Sunday, October 9, 2011

Disney's Lion King and African Cats: a Perfect Combination

Disney offers two stunning releases that are perfect together. The Lion King and African Cats share more than just a geography—they are compelling stories about family and survival.



Everyone knows The Lion King. The most successful 2d animated film off all time needs little introduction. Considered to be the epoch of Disney's second golden age of animation, The Lion King has everything that an animated film needs to be succesful: an engaging story, fantastic songs and a great cast of voice actors. Unfortunately, it seemed as if Disney animation only went down from there.

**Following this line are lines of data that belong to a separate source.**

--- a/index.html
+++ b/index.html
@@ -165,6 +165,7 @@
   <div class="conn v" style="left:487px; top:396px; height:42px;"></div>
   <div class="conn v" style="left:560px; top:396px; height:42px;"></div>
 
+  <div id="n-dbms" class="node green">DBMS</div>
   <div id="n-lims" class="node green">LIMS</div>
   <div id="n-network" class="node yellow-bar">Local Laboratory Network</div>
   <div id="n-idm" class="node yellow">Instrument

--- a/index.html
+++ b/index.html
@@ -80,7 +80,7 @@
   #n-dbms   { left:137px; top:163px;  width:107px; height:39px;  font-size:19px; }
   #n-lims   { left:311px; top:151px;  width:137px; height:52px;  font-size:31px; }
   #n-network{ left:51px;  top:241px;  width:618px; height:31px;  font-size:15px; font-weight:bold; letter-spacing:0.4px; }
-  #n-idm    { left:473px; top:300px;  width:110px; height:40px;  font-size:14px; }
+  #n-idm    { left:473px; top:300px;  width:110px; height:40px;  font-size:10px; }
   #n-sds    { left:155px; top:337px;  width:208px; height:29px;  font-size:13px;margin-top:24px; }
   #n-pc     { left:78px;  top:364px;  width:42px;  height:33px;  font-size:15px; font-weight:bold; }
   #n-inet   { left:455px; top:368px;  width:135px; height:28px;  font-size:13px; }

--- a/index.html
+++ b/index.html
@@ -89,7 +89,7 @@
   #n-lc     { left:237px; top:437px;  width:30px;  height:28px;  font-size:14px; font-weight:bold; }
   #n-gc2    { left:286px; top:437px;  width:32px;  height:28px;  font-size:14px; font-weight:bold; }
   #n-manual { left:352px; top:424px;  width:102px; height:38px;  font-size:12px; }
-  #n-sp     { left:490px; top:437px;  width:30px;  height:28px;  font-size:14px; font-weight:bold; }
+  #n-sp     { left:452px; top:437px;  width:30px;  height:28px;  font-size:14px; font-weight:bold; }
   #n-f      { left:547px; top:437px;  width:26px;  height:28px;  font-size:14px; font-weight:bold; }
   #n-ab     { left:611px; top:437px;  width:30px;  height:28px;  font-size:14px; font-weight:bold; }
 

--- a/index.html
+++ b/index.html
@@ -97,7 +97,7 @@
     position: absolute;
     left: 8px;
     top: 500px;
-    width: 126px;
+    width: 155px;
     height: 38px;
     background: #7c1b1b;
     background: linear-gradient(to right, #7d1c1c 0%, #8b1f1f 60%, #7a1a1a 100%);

Regardless, The Lion King still shines and it is easy to marvel at the beauty of the animation on blu-ray.

As expected, Disney has included some great bonus features. The two that were the most intriguing were about the creation and the enduring appeal of the film. Don Hahn's mini-documentary reminded me a lot of the work he did on Waking Sleeping Beauty. Both features are worth spending time with.
  •  Pride Of The Lion King – Nearly two decades after it began, The Lion King’s legacy lives on through its award-winning music, beloved characters and one of the most successful Broadway stage productions of all time. Take a look back and hear personal stories from the producers, directors, stars Nathan Lane, Matthew Broderick, and more. 
  • The Lion King: A Memoir – Producer Don Hahn visits with the animators for an intimate look at the creation of this beloved and classic film.

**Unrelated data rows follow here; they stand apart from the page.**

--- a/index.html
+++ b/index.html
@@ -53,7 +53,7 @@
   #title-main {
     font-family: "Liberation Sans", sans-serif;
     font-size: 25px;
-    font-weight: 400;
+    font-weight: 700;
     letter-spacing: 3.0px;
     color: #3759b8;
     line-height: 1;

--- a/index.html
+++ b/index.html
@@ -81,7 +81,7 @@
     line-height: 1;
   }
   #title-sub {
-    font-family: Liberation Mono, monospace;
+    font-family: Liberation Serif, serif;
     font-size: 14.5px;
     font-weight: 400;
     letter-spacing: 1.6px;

The majesty and beauty of Disneynature African Cats is hard to translate to the written word. From the first scene, you are swept on a journey through some of the most beautiful lands in the world. Seeing the African landscape with intense, swirling clouds and savannas that drift forever in high-definition is breath taking.

African Cats tells the stories of two families as they follow migrating herds and try to survive. Sita is a cheetah with five, newborn cubs. We follow her family as she struggles to protect her cubs and teach them to be self-sufficient. The filmmakers frame the story of Sita and her cubs as one of a single mother raising her children without any outside help. When we first meet the cubs, it is an overdose of cute. They play and Sita patiently watches the savanna. It isn't long before danger starts to creep in and Sita has to abandon the cubs in order to protect them.

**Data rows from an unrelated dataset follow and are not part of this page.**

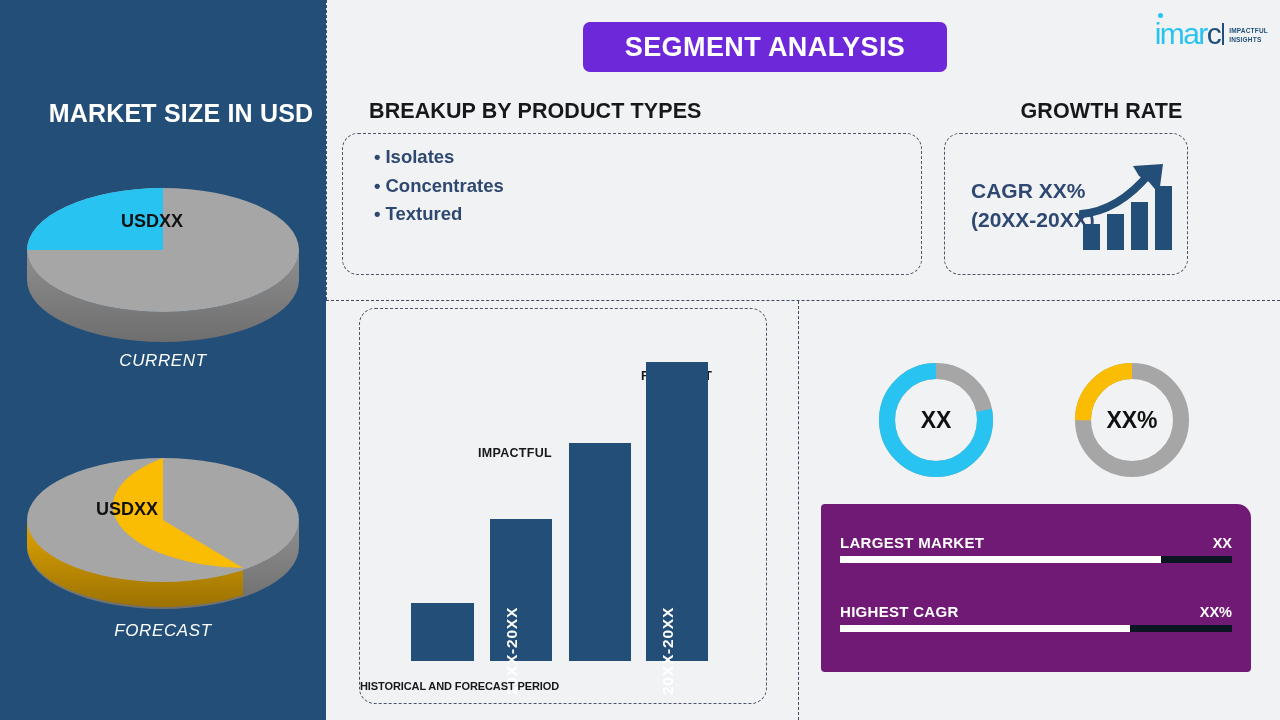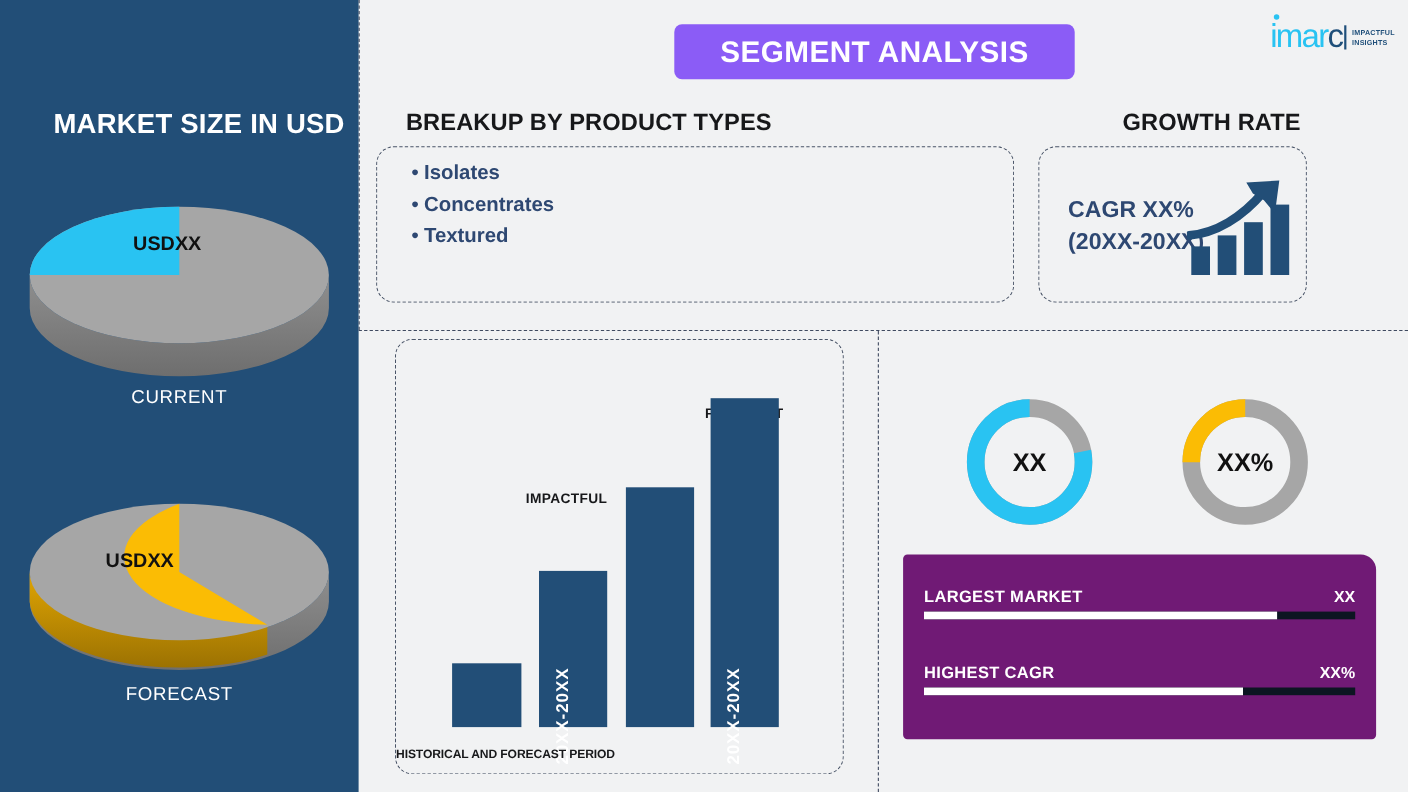--- a/index.html
+++ b/index.html
@@ -51,12 +51,12 @@
   #segment-title {
     position: absolute; left: 257px; top: 22px;
     width: 364px; height: 50px;
-    background: #8b5cf6;
+    background: #6d28d9;
     border-radius: 7px;
     color: #fff;
     font-size: 27px; font-weight: bold;
     letter-spacing: .4px;
-    display: flex; align-items: center; justify-content: center; margin-left: 30px;
+    display: flex; align-items: center; justify-content: center;
   }
   
   #logo {

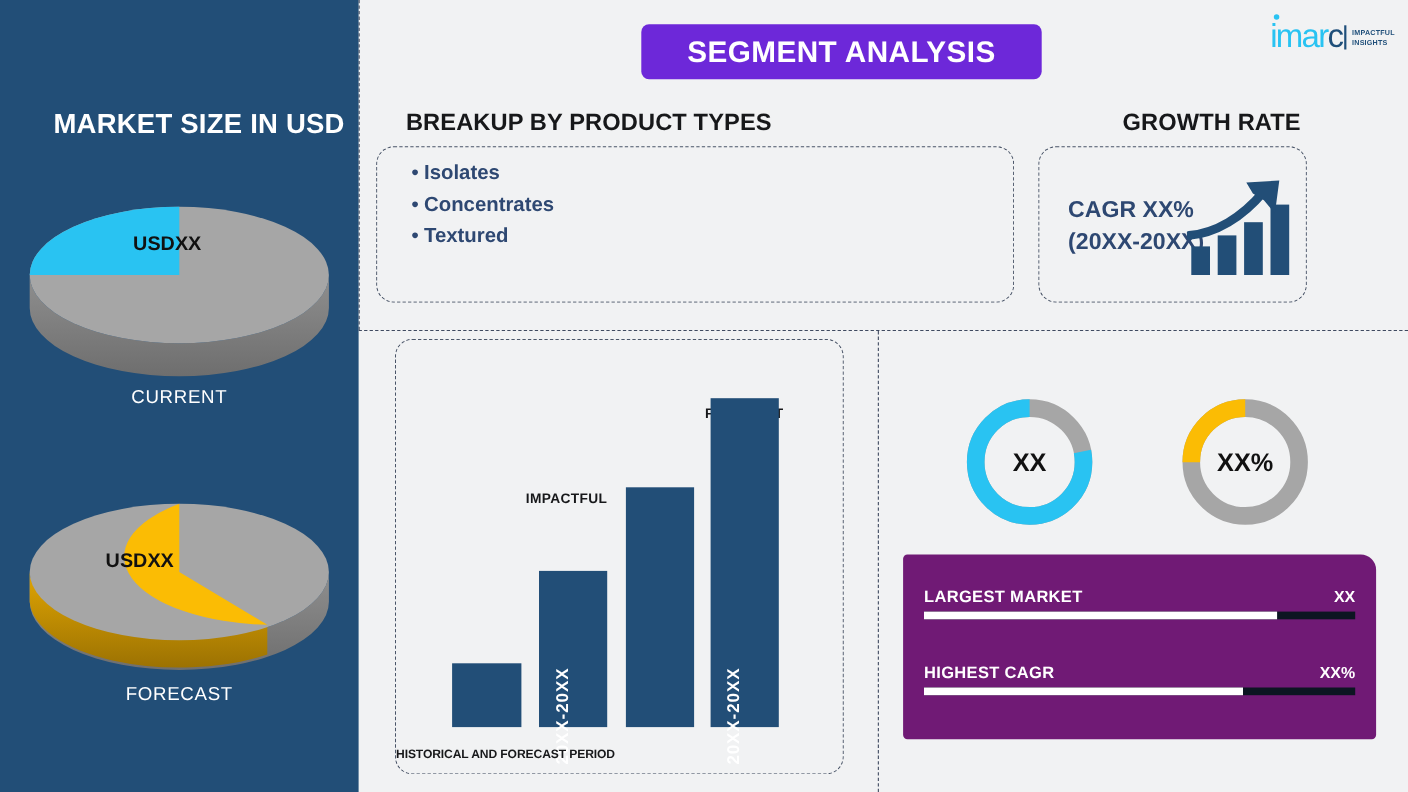--- a/index.html
+++ b/index.html
@@ -37,6 +37,7 @@
     font-size: 17px; font-weight: normal;
     letter-spacing: .6px;
     margin-top: 6px;
+    font-style: italic;
   }
   .pie-label {
     font-size: 18px; font-weight: bold; fill: #111;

One of the differences of the Disneynature series is that the films don't shirk the violence of the natural world. They hint at it and never shows any gratuitous shots. I had some trepidation about watching a film about carnivores but the hunting and kills were all handled tastefully.

The river pride, led by Fang, lives in the same preserve as Sita but shows a completely different lifestyle. The pride is led by a lion with multiple lionesses and cubs. The lionesses hunt and take care of the cubs. Apparently, the only job of the lion is to protect the pride and eat what the lionesses hunt. The pride has a more social dynamic and offers its member more protection. There are still moments when the pride is in danger, but it is obvious that the lions are at the top of the food chain. We learn a lot about the social structure of lions and it is obvious that they have to live together in order to survive.




Both films tie into each other well and help support theories of conservation, family and survival. Together, they make a fun double feature.

Both films were provided as review copies.